German-born Ilse Noor, who migrated to Malaysia in 1974, is one artist who has demonstrated unswering loyalty. Sambal Belacan (chili prawn paste), Rendang ( spiced meat) and Sagu Gula Melaka ( Sago with Palm Sugar and Coconut Milk) are very much a part of the essence of her work. In contrast, lyrical quatrains and surrealist classical Malay literature appear to be no more than a disruption in the visual experience of the younger generation in the country today, who are instead more familiar with the Batman and Superman fantasies. Ilse’s work like Gunung Menara Permata (1994) and from this show, Istana Srinaga (2001) and Cemerlang (2002) are very attentive and refined in technique and imagination, as compared to the veraciousness of printmaking artists in her birth country.
This is true as well for Loo Foh Sang, who frequently commutes between Paris and Kuala Lumpur. Capturing the gracefulness of the Malaysian culture, his lates work really beckons the soul. In comparison, his earlier output revealed only glimpses of this gentleness through lines, colours and composition, such as that in the work entitled Kebebasan (1996).
As for Lee Kin Seng’s lithographs, this series was produced in 1977 and 1978, and was originally given the title “off-fashion off”. These works were often shown separately, but for this exhibition, they are presented simultaneously and thus given a new lease of life under the new title “recyle”. Kian Seng is not only an expert in printmaking, but he is also very adept at sculpture and painting. During his conversation with me, he constantly stressed the element of tradition.

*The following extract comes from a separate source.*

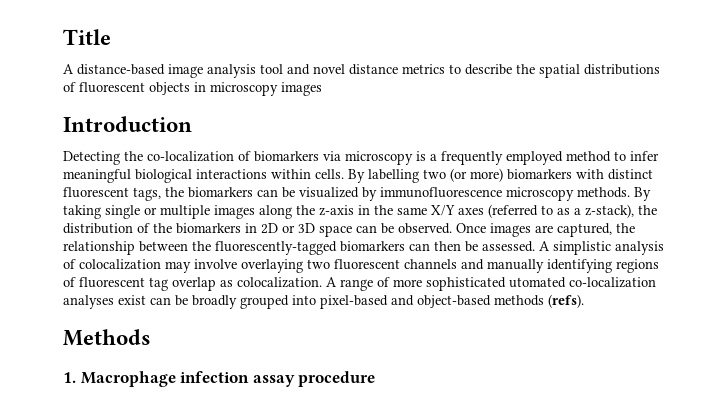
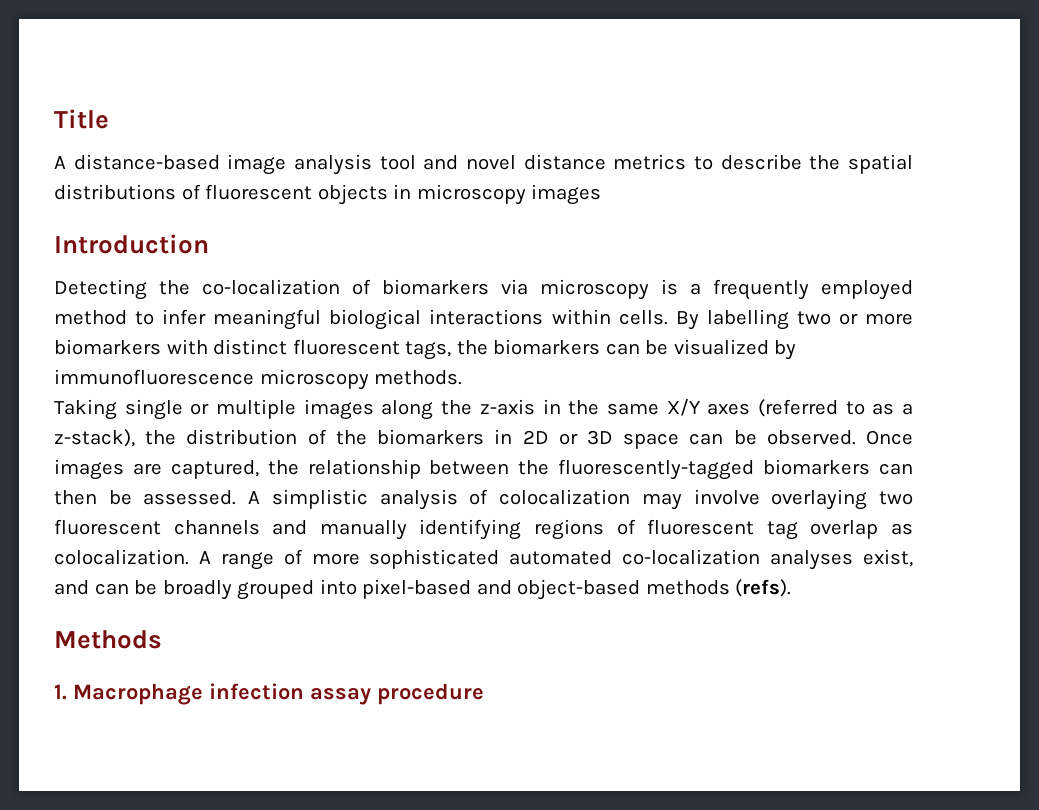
- By labelling two (or more) biomarkers with distinct fluorescent tags, the biomarkers can be visualized by immunofluorescence microscopy methods. By taking single or multiple images along the z-axis in the same X/Y axes (referred to as a z-stack), the distribution of the biomarkers in 2D or 3D space can be observed.
+ By labelling two or more biomarkers with distinct fluorescent tags, the biomarkers can be visualized by immunofluorescence microscopy methods.
+ Taking single or multiple images along the z-axis in the same X/Y axes (referred to as a z-stack), the distribution of the biomarkers in 2D or 3D space can be observed.
- A range of more sophisticated utomated co-localization analyses exist can be broadly grouped into pixel-based and object-based methods (refs).
+ A range of more sophisticated automated co-localization analyses exist, and can be broadly grouped into pixel-based and object-based methods (refs).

From this printmaking tradition, a few artists have emerged. With her woodcut print, Wong Siew Lee attempts to capture the turbulence of local sociopolitics. She had studies, in the beginning, Buliding Technology at Tunku Abdul Rahman College, but was so inclined towards fine art that ofter working for some time, she decided to take it up at the central Art Academy. Seeing the maturity in her works, I am reminded of other artist like Sharmiza Abu Hassan, Shia Yih Yiing and Nur Hanim Khairuddin. Who work very hard to produce work while at the same time fulfilling their responsibilities as a wife and mother. The fact is, loyalty need no be explicity expressed ; it can be felt with the heart. Artists featured in this group include A. Rahman Mohamed, Low Yi Ching, Ahmad Nor Rashidi,Kelvin Chap,Saiful Rezal, Tan Keng Leong, Khairul Zikri Abdullah and Low Khoong Hoi.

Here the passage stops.